To elucidate the effects of chemotherapy in CIGIS, other two classical chemotherapeutic agents (cisplatin (Cis) and doxorubicin (Dox)) were used in the study. The results showed that, similar to 5-FU, apoptosis was also observed in the bottom of the crypts after Cis and Dox treatment for 5 days, and apoptosis was predominantly observed in Lgr5+ stem cells (Figures 3h and i). The apoptotic index confirmed that apoptosis of Lgr5+ stem cells was substantially increased in chemotherapy-induced CIGIS (Figure 3j). Taken together, the results strongly suggest that apoptosis of Lgr5+ stem cell contributes to CIGIS.

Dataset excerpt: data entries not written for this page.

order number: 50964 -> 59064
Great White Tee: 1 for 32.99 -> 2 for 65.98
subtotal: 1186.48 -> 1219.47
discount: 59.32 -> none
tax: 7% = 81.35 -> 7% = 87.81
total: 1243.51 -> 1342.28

β-arr1 deficiency aggravated chemotherapy-induced intestinal crypt cells apoptosis
After chemotherapy, β-arr1 in the intestinal mucosa was significantly downregulated in patients (Figure 4a). Thus, to verify the role of β-arr1 in CIGIS, β-arr1 wild-type (WT) and knockout (KO) mice were used. Intestinal mucosal β-arr1 expression was significantly reduced by 5-FU treatment, and β-arr1 deficiency evidently enhanced cleaved caspase-3 expression compared with WT mice (Figures 4b and c). Furthermore, TUNEL staining and immunofluorescence staining of active caspase-3 confirmed that the apoptosis in β-arr1 KO mice was notably increased following 5-FU treatment (Figures 4d–f). The apoptosis was principally located at the bottom of the crypts, especially positions 3–5 of the crypts, and β-arr1 deficiency markedly increased the apoptosis in positions 2–4 of the crypts (Figure 4g). In addition, β-arr1 deficiency aggravated the inhibition of crypt cell proliferation, and the proliferative index was lower in the β-arr1 KO mice than the β-arr1 WT mice (Figures 4h and i).

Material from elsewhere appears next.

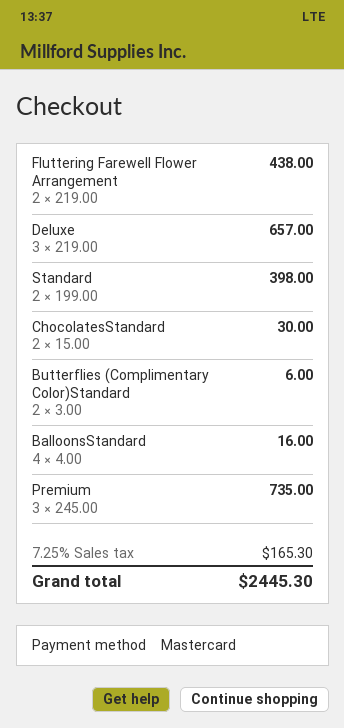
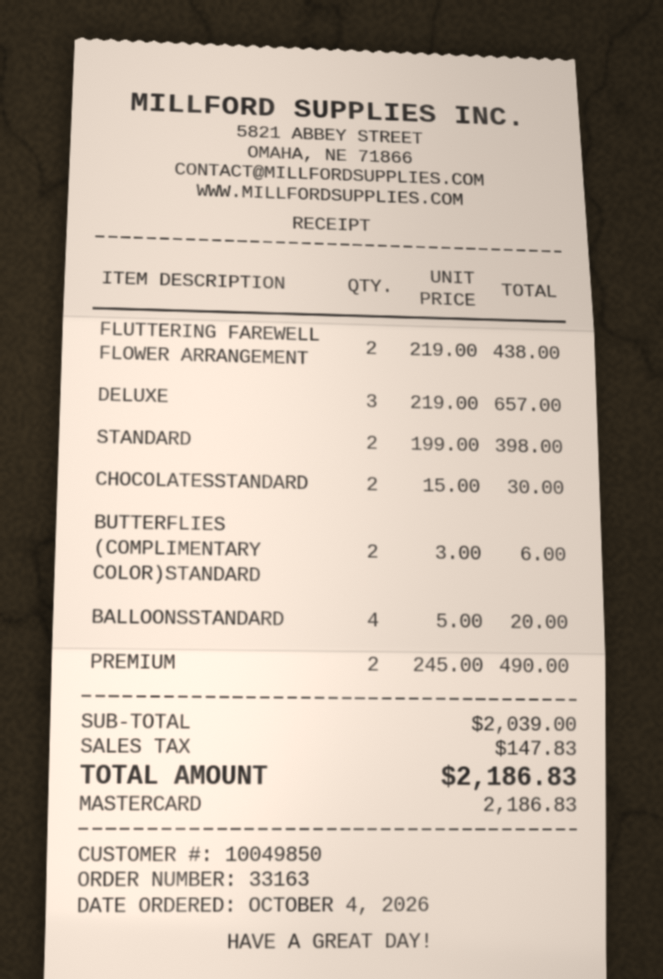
BalloonsStandard: 4 x 4.00 = 16.00 -> 4 x 5.00 = 20.00
Premium: 3 x 245.00 = 735.00 -> 2 x 245.00 = 490.00
tax: 165.30 -> 147.83
total: 2445.30 -> 2186.83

β-arr1 deficiency increased chemotherapy-induced ISC apoptosis
To confirm that post-chemotherapy intestinal crypt apoptosis occurs in the stem cells, we crossed β-arr1+/− mice to Lgr5-cre+/− mice, and obtained β-arr1+/+/Lgr5-cre+/− mice and β-arr1−/−/Lgr5-cre+/− mice. TUNEL and EGFP (Lgr5) co-staining showed that apoptosis in Lgr5+ stem cells was induced, and the apoptosis of Lgr5+ stem cells was notably increased in β-arr1−/−/Lgr5-cre+/− mice compared with the β-arr1+/+/Lgr5-cre+/− mice at 5 days after 5-FU treatment (Figures 5a and b). However, the apoptotic signal of Lgr5+ stem cells was low at 0 days of 5-FU treatment (data not shown).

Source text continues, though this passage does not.